── INFORMATION ──

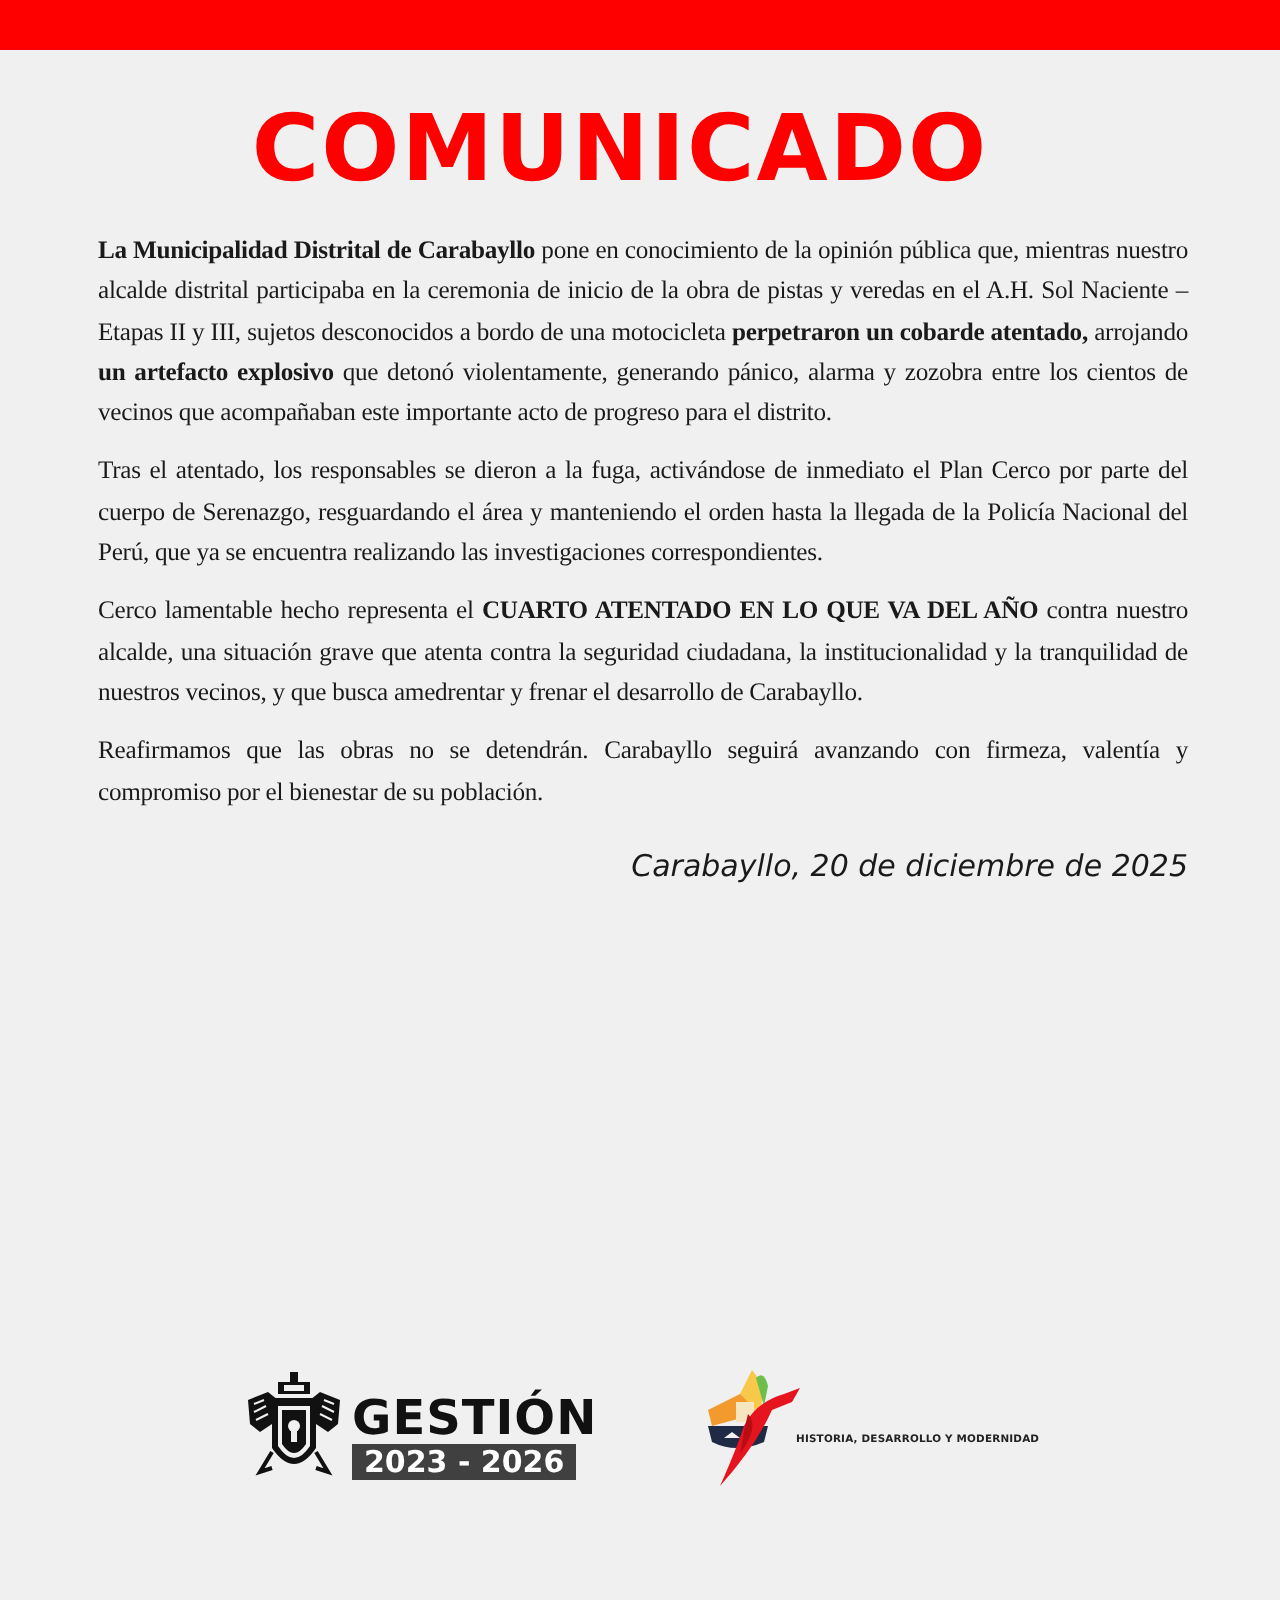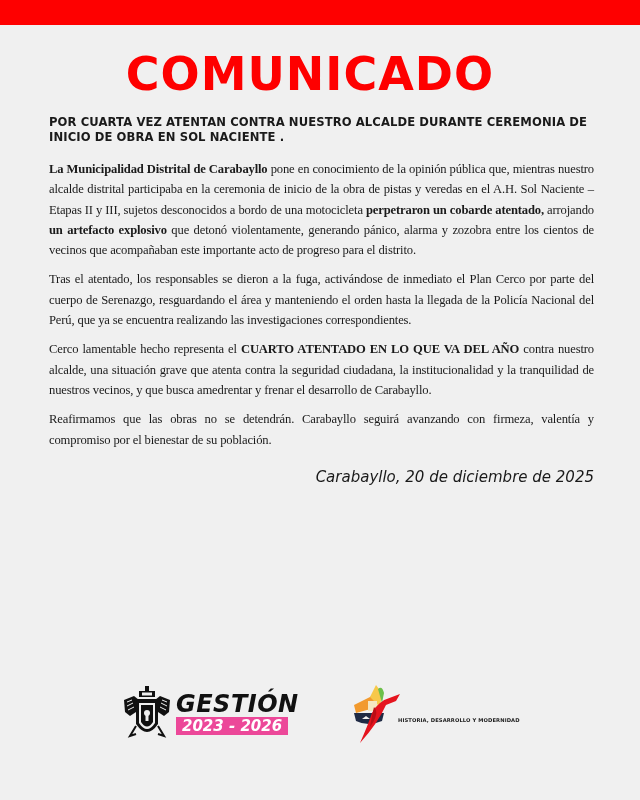--- a/index.html
+++ b/index.html
@@ -51,7 +51,6 @@
 <div class="title">COMUNICADO</div>
 
 <div class="content">
-  <p class="headline">POR CUARTA VEZ ATENTAN CONTRA NUESTRO ALCALDE DURANTE CEREMONIA DE INICIO DE OBRA EN SOL NACIENTE .</p>
 
   <p class="para">
     <b>La Municipalidad Distrital de Carabayllo</b><span> pone en conocimiento de la opinión pública que, mientras nuestro alcalde distrital participaba en la ceremonia de inicio de la obra de pistas y veredas en el A.H. Sol Naciente – Etapas II y III, sujetos desconocidos a bordo de una motocicleta </span><b>perpetraron un cobarde atentado,</b><span> arrojando </span><b>un artefacto explosivo</b><span> que detonó violentamente, generando pánico, alarma y zozobra entre los cientos de vecinos que acompañaban este importante acto de progreso para el distrito.</span>

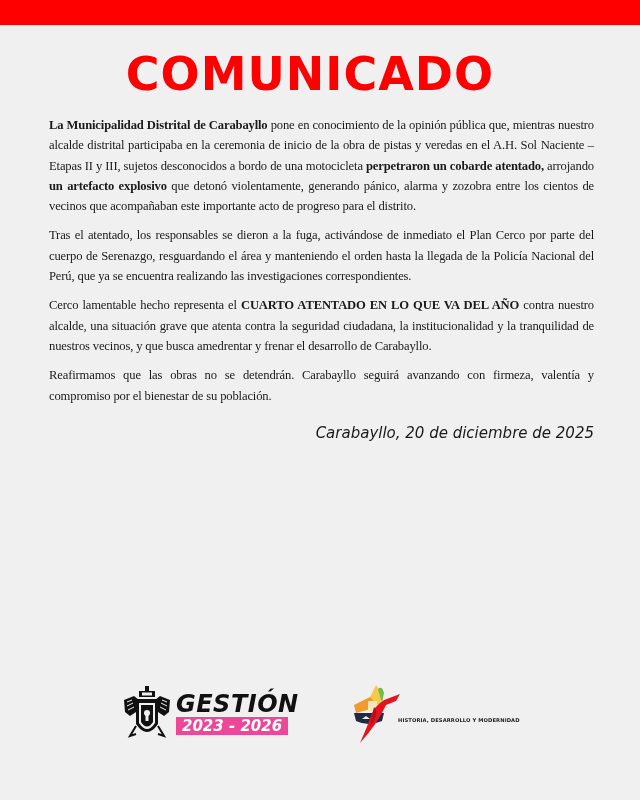--- a/index.html
+++ b/index.html
@@ -29,7 +29,7 @@
     .para b { font-weight: bold; }
     .date { text-align: right; font-size: 15px; margin-top: 18px; font-style: italic; }
     .logos { position: absolute; left: 0; top: 680px; width: 640px; height: 70px; }
-    .gestion { position: absolute; left: 122px; top: 6px; display: flex; align-items: center; font-style: italic; }
+    .gestion { position: absolute; left: 122px; top: 6px; display: flex; align-items: flex-end; }
     .crest { width: 50px; height: 54px; }
     .gestion-text { margin-left: 4px; display: flex; flex-direction: column; align-items: flex-start; }
     .gestion-word { font-weight: bold; font-size: 24px; line-height: 24px; color: #111; letter-spacing: 0.5px; }

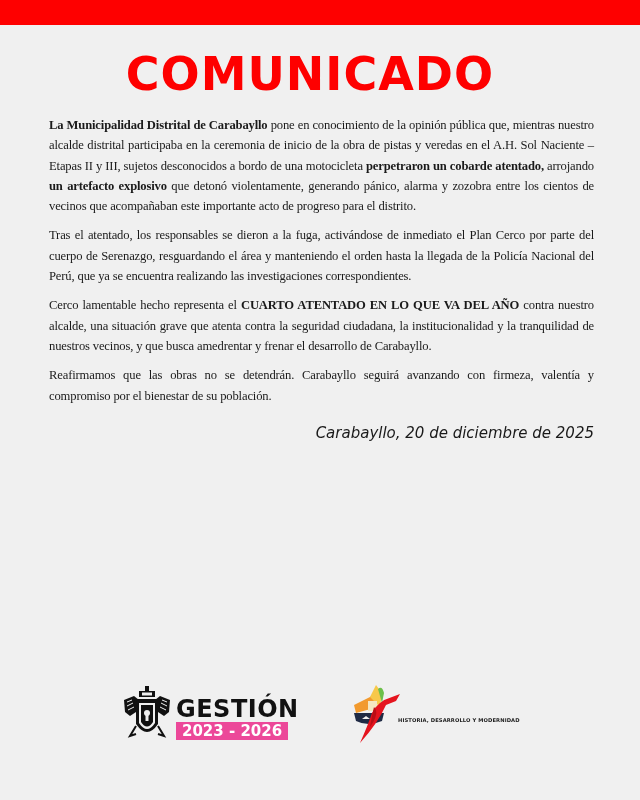--- a/index.html
+++ b/index.html
@@ -34,7 +34,7 @@
     .gestion-text { margin-left: 4px; display: flex; flex-direction: column; align-items: flex-start; }
     .gestion-word { font-weight: bold; font-size: 24px; line-height: 24px; color: #111; letter-spacing: 0.5px; }
     .gestion-years {
-      background: #ec4899; color: #fff; font-weight: bold; font-size: 15px; line-height: 18px;
+      background: #404040; color: #fff; font-weight: bold; font-size: 15px; line-height: 18px;
       padding: 0 6px; margin-top: 1px;
     }
     .cara { position: absolute; left: 352px; top: 3px; display: flex; align-items: center; }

───

Nothing but the lines from the one that contains "-34,7 +34,7 @@" through the end of the data above should appear, each reproduced exactly.

RESULT OF THIS EXERCISE —
@@ -34,7 +34,7 @@
     .gestion-text { margin-left: 4px; display: flex; flex-direction: column; align-items: flex-start; }
     .gestion-word { font-weight: bold; font-size: 24px; line-height: 24px; color: #111; letter-spacing: 0.5px; }
     .gestion-years {
-      background: #ec4899; color: #fff; font-weight: bold; font-size: 15px; line-height: 18px;
+      background: #404040; color: #fff; font-weight: bold; font-size: 15px; line-height: 18px;
       padding: 0 6px; margin-top: 1px;
     }
     .cara { position: absolute; left: 352px; top: 3px; display: flex; align-items: center; }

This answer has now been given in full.